**Data extract**
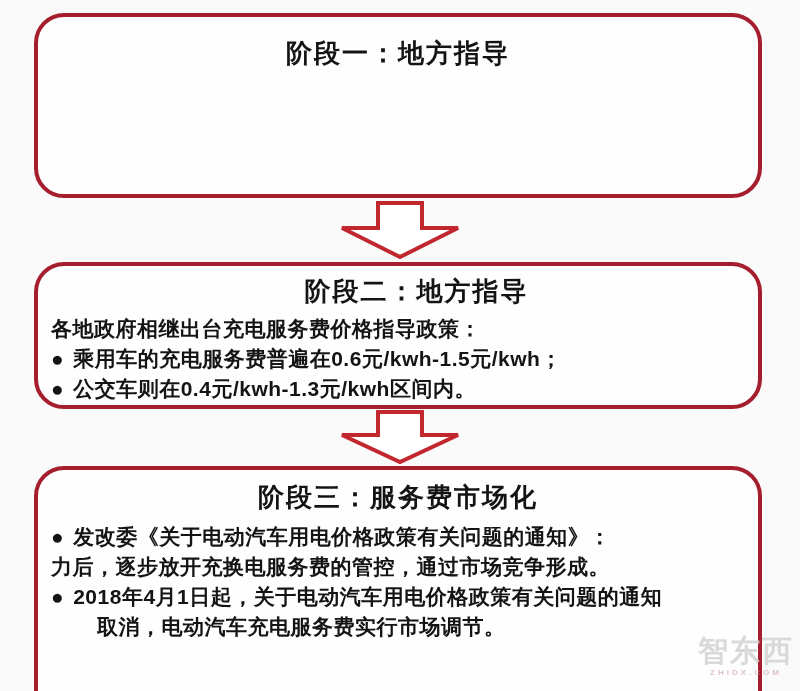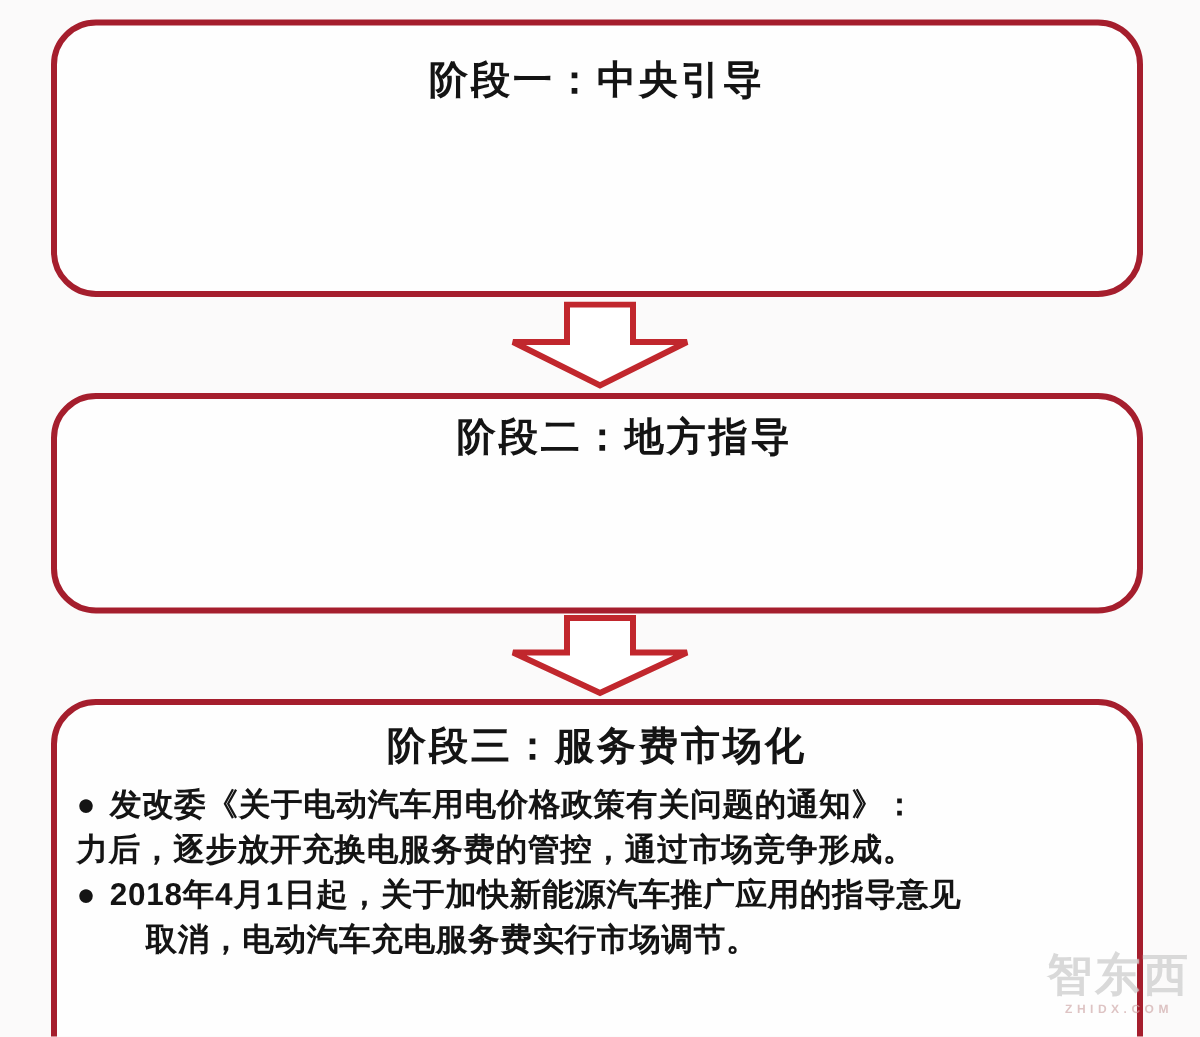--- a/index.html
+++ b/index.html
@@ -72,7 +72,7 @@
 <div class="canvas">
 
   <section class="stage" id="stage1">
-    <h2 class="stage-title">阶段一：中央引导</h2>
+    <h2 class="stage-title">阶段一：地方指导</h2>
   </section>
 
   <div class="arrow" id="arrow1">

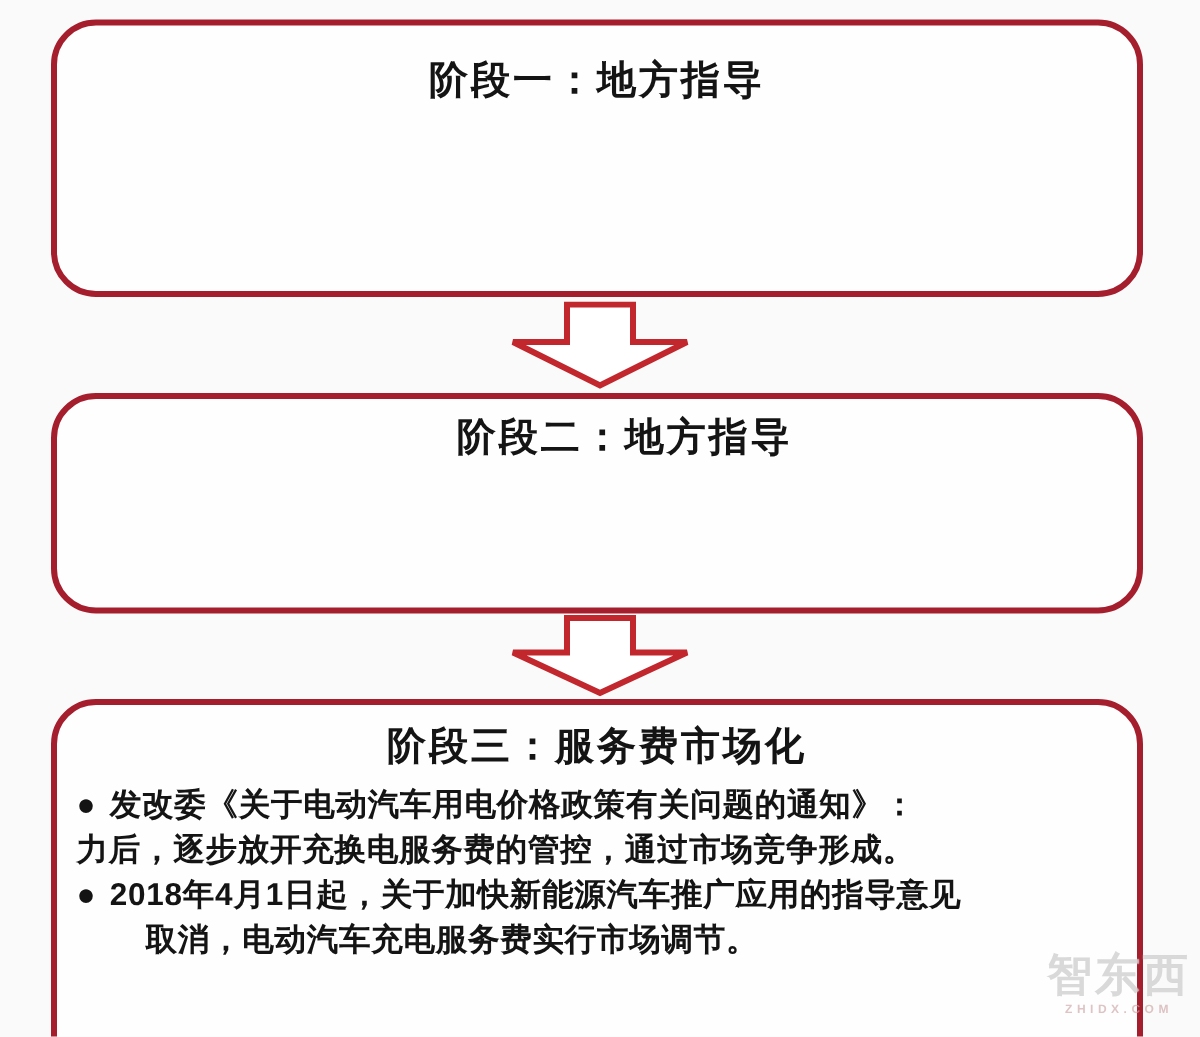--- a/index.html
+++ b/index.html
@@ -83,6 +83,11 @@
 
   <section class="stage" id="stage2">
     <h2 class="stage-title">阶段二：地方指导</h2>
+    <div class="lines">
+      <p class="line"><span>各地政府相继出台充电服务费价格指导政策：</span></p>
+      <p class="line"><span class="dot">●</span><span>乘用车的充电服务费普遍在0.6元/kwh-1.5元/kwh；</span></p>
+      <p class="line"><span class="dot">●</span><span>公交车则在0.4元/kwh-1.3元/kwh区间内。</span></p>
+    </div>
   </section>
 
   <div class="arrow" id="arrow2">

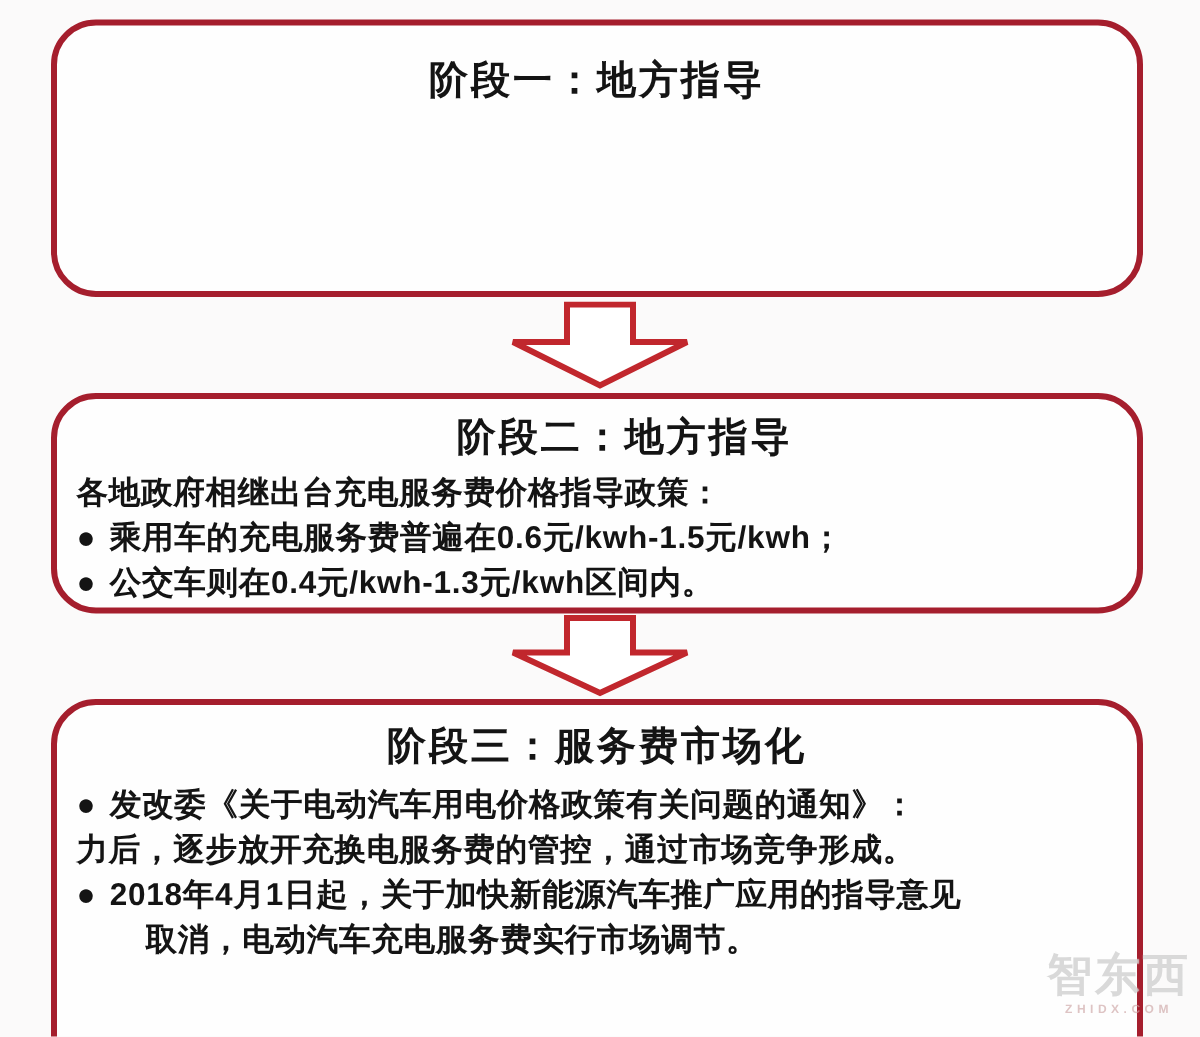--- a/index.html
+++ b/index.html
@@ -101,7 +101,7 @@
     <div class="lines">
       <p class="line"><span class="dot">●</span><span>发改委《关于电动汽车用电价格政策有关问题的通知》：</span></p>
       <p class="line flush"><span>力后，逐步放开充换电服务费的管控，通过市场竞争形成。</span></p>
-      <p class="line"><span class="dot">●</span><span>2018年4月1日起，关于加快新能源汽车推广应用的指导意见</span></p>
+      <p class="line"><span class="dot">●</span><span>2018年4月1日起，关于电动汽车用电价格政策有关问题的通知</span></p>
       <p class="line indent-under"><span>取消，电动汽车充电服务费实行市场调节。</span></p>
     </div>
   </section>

--

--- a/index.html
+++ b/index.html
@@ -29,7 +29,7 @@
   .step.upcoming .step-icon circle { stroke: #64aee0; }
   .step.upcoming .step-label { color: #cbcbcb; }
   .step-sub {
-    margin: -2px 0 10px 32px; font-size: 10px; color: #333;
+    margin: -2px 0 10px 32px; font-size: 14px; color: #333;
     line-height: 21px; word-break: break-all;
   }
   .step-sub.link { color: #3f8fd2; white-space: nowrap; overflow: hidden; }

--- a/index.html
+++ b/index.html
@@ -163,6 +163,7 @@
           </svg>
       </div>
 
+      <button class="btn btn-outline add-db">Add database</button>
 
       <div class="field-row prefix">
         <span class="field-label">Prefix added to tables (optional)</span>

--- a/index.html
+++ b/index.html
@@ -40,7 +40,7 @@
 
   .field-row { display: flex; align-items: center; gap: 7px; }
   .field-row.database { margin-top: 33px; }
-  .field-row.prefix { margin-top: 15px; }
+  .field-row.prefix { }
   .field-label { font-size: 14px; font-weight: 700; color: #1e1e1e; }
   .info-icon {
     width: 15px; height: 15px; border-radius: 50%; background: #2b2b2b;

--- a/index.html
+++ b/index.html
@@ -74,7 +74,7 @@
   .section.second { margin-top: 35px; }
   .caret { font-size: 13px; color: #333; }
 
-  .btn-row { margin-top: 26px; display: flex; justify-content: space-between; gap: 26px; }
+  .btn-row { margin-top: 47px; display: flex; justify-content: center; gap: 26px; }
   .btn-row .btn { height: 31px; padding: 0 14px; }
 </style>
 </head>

**What you need to do**
Search the records above for the word "关于电动汽车用电价格政策有关问题的通知", then say how many lines contain it. Give the number alone.

**Answer box**
2